Au-delà de ces avertissements du syndicat, certains pharmaciens ont immédiatement soulevé sur le site du « Quotidien du Pharmacien » la question de la proximité d’Aurélien Rousseau avec Marguerite Cazeneuve, directrice déléguée de l’assurance-maladie. « Le ministre de la santé en couple avec la n° 2 de la CNAM, les syndicats vont devoir être extrêmement vigilants », interpelle un lecteur, se référant au volet économique de la convention pharmaceutique et au futur Projet de financement de la Sécurité sociale (PLFSS) pour 2024.
Anticipant ces réticences, le nouveau ministre a déclaré au journal « Le Monde » avoir consulté la Haute autorité pour la transparence de la vie publique. « Il n’y a aucun sujet juridique », a assuré Aurélien Rousseau au « Monde », en précisant qu’il se déportera « de toute décision individuelle qui pourrait éventuellement la concerner ». Marguerite Cazeneuve occupe ce poste depuis mars 2021. « Elle n’a pas attendu que je sois à Matignon pour y être et pas plus que je sois ministre non plus », a-t-il ajouté.
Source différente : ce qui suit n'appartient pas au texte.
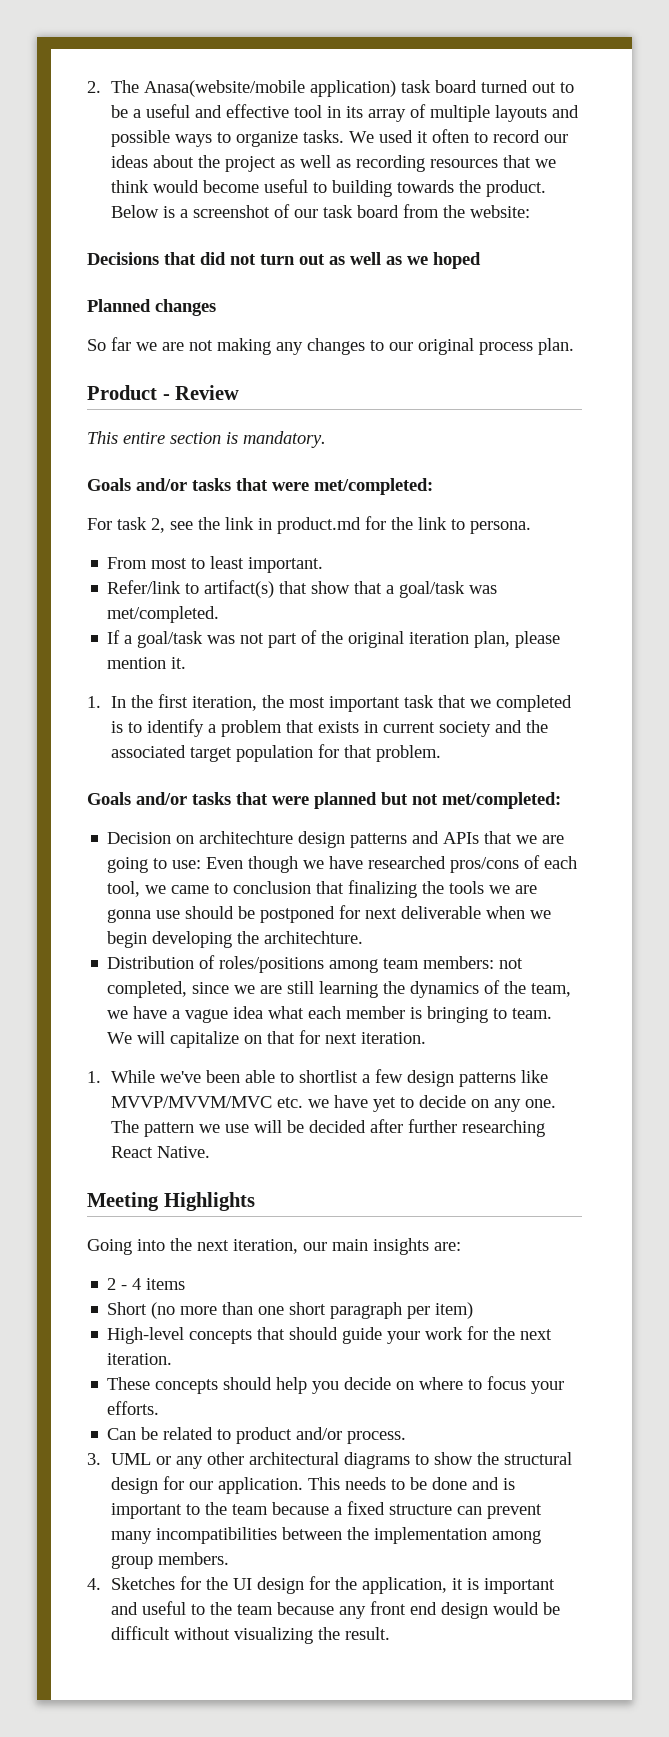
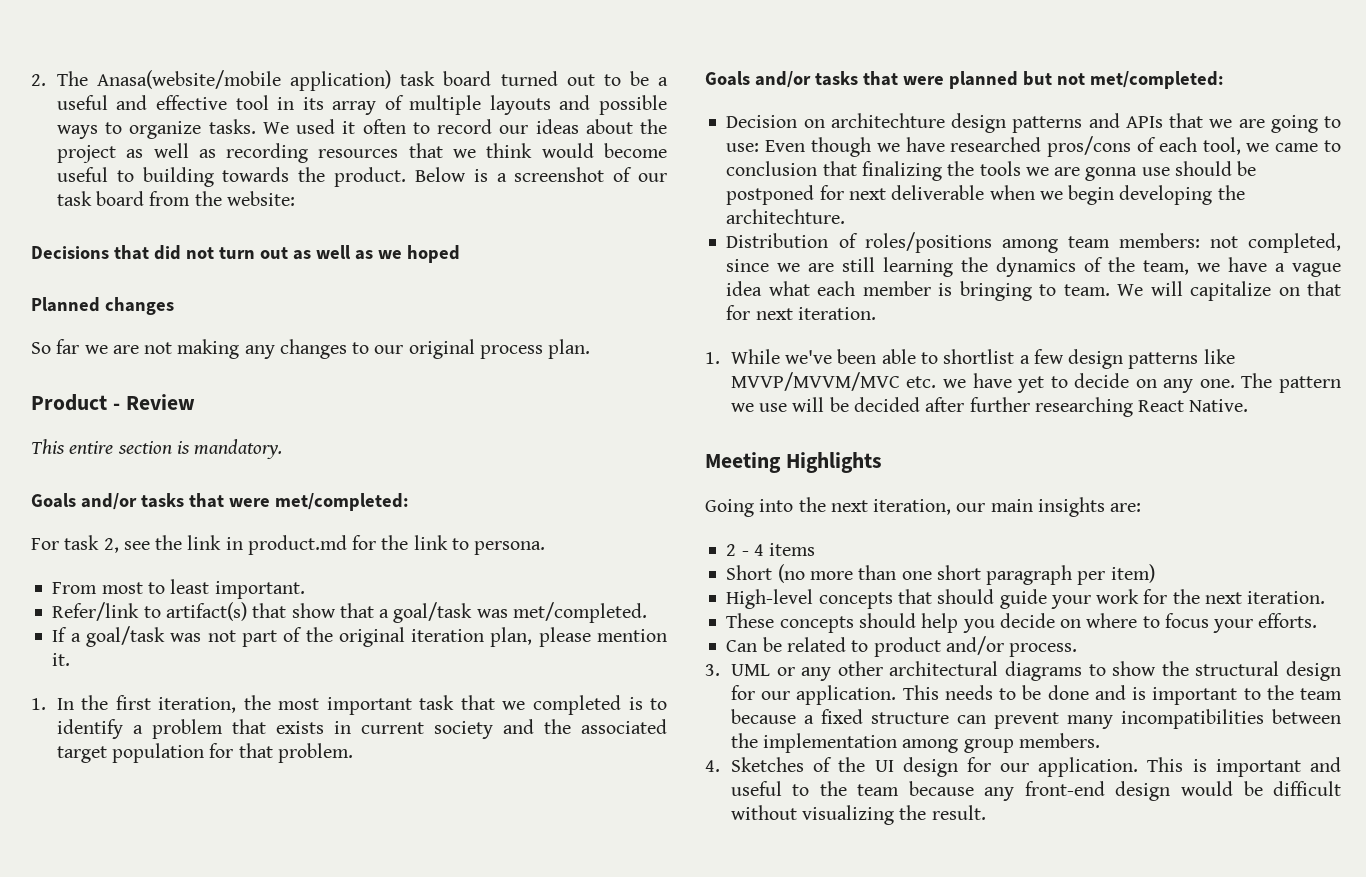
- 4. Sketches for the UI design for the application, it is important and useful to the team because any front end design would be difficult without visualizing the result.
+ 4. Sketches of the UI design for our application. This is important and useful to the team because any front-end design would be difficult without visualizing the result.

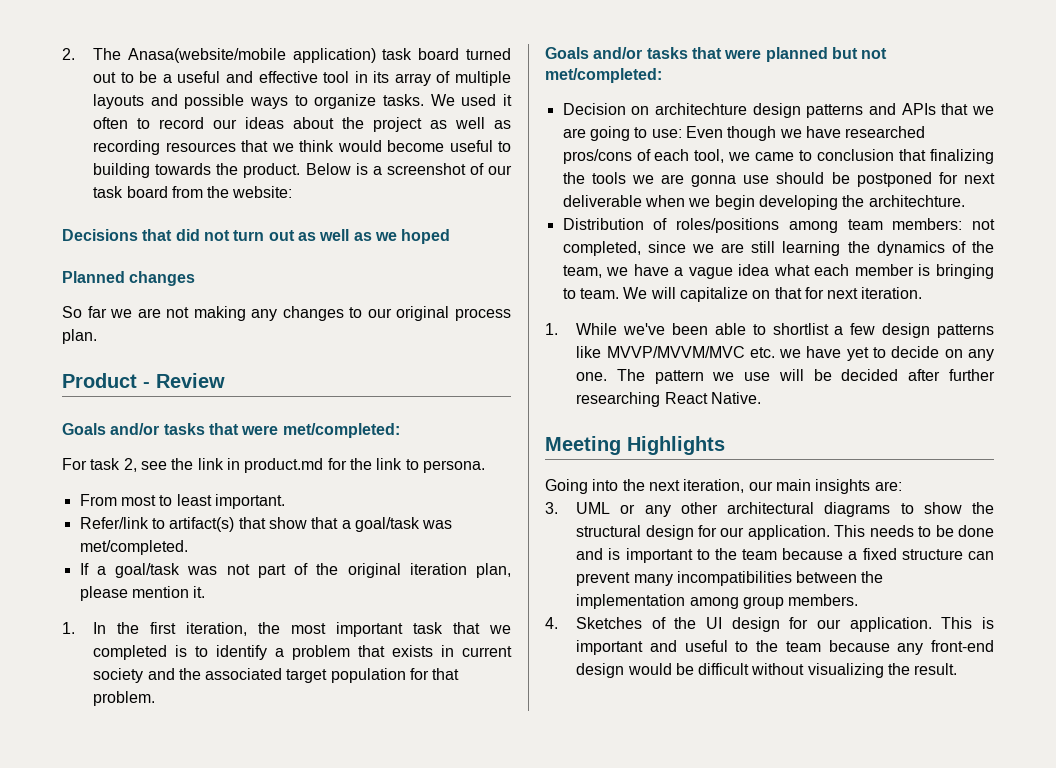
- This entire section is mandatory.
- 2 - 4 items
- Short (no more than one short paragraph per item)
- High-level concepts that should guide your work for the next iteration.
- These concepts should help you decide on where to focus your efforts.
- Can be related to product and/or process.

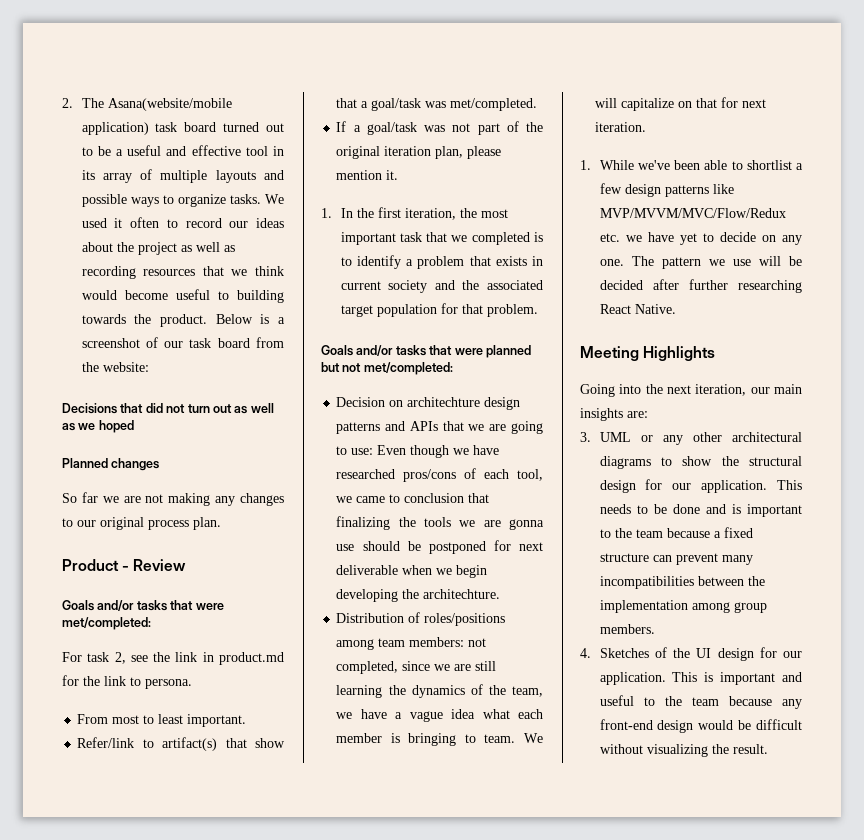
- 2. The Anasa(website/mobile application) task board turned out to be a useful and effective tool in its array of multiple layouts and possible ways to organize tasks.
+ 2. The Asana(website/mobile application) task board turned out to be a useful and effective tool in its array of multiple layouts and possible ways to organize tasks.
- 1. While we've been able to shortlist a few design patterns like MVVP/MVVM/MVC etc. we have yet to decide on any one.
+ 1. While we've been able to shortlist a few design patterns like MVP/MVVM/MVC/Flow/Redux etc. we have yet to decide on any one.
De fait, quelques heures après la passation des pouvoirs entre François Braun, ancien ministre de la Santé, et Aurélien Rousseau, le secrétariat général du gouvernement (SGG) a estimé que Marguerite Cazeneuve, l'épouse du nouveau ministre de la Santé, peut rester la numéro 2 de l'Assurance maladie, moyennant un « déport » de son mari de toute décision la concernant. La note juridique produite par le SGG précise que « les exigences d'impartialité qui s'appliquent aux membres du gouvernement ne s'opposent nullement à ce que le conjoint de la directrice déléguée de la CNAM soit ministre de la Santé ».
Le directeur général de la Caisse nationale d'assurance-maladie, Thomas Fatôme a pour sa part saisi le déontologue son institution. Celui-ci devra mettre en place « le dispositif complémentaire pour garantir le cadre déontologique requis, à savoir celui relatif à la situation personnelle de Marguerite Cazeneuve (nomination, rémunération…) et prévenir ainsi tout risque de conflit d’intérêts ».